Before-and-after change records:
_ _ _ _

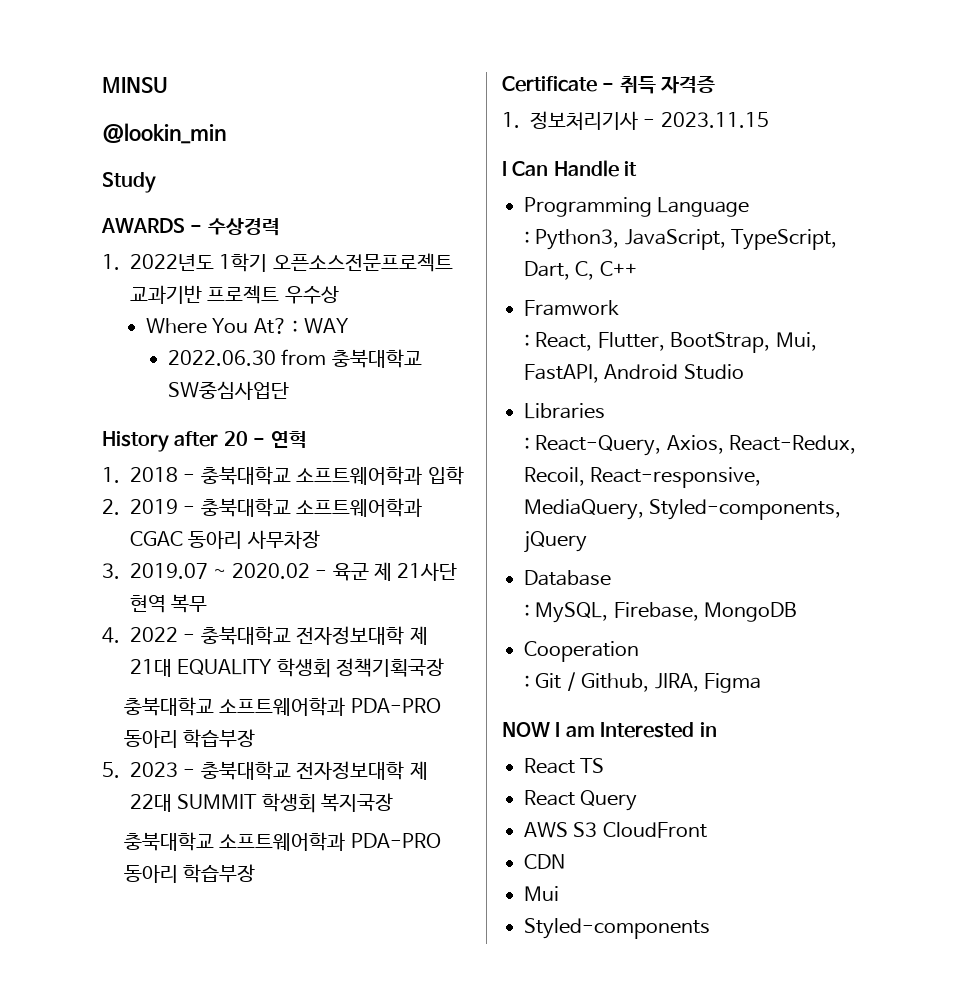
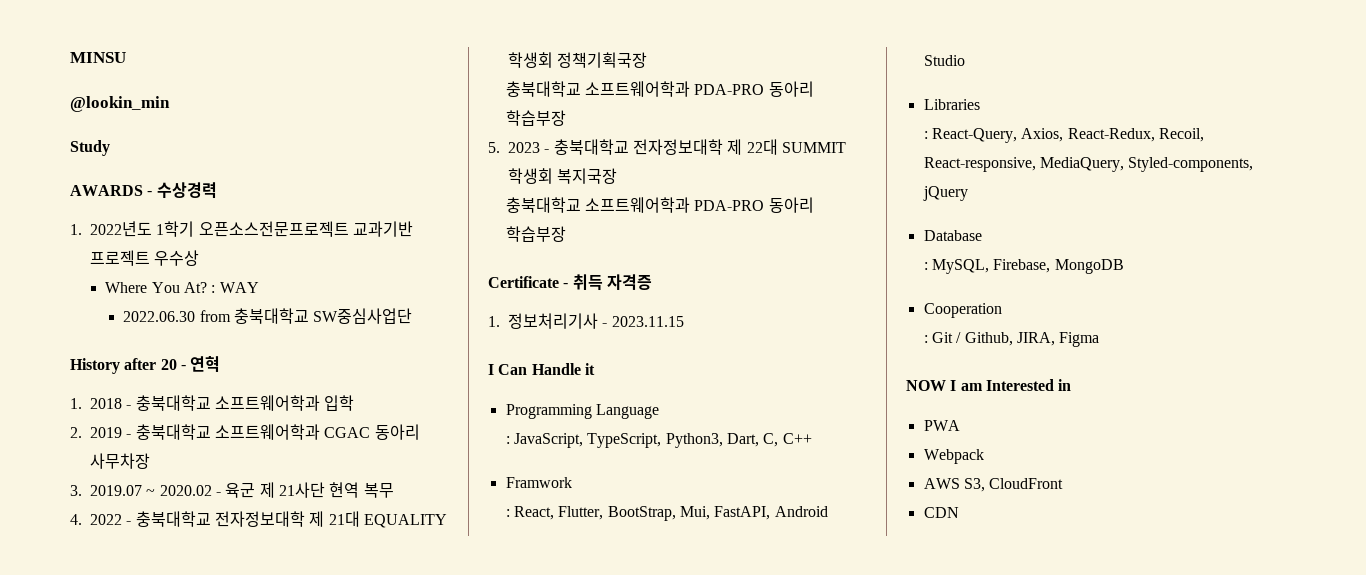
- : Python3, JavaScript, TypeScript, Dart, C, C++
+ : JavaScript, TypeScript, Python3, Dart, C, C++
- React TS
- React Query
+ PWA
+ Webpack
- AWS S3 CloudFront
+ AWS S3, CloudFront
- Mui
- Styled-components

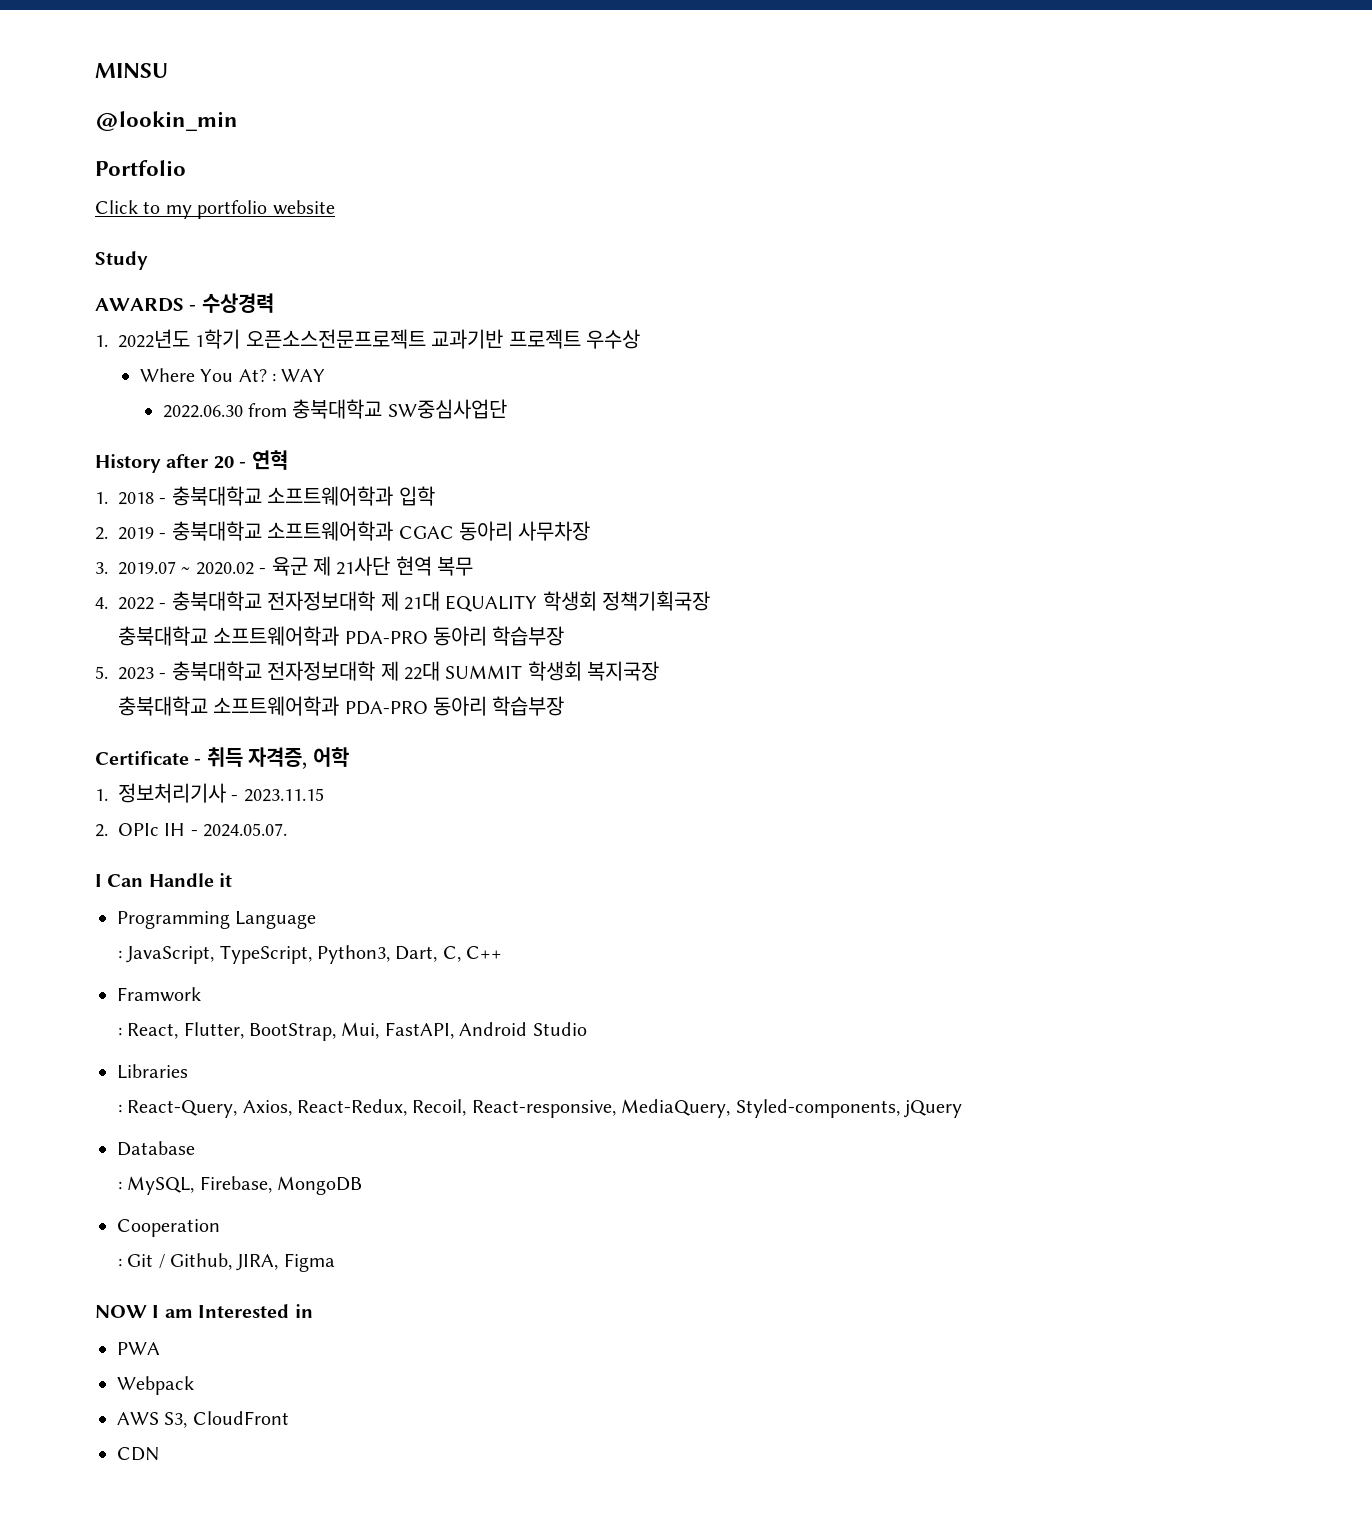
+ Portfolio
+ Click to my portfolio website
- Certificate - 취득 자격증
+ Certificate - 취득 자격증, 어학
+ 2. OPIc IH - 2024.05.07.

_ _ _ _

Problem to work on.
Across the records, how many lines carry the word "TypeScript"? The answer should be a number alone.

Output of the task.
2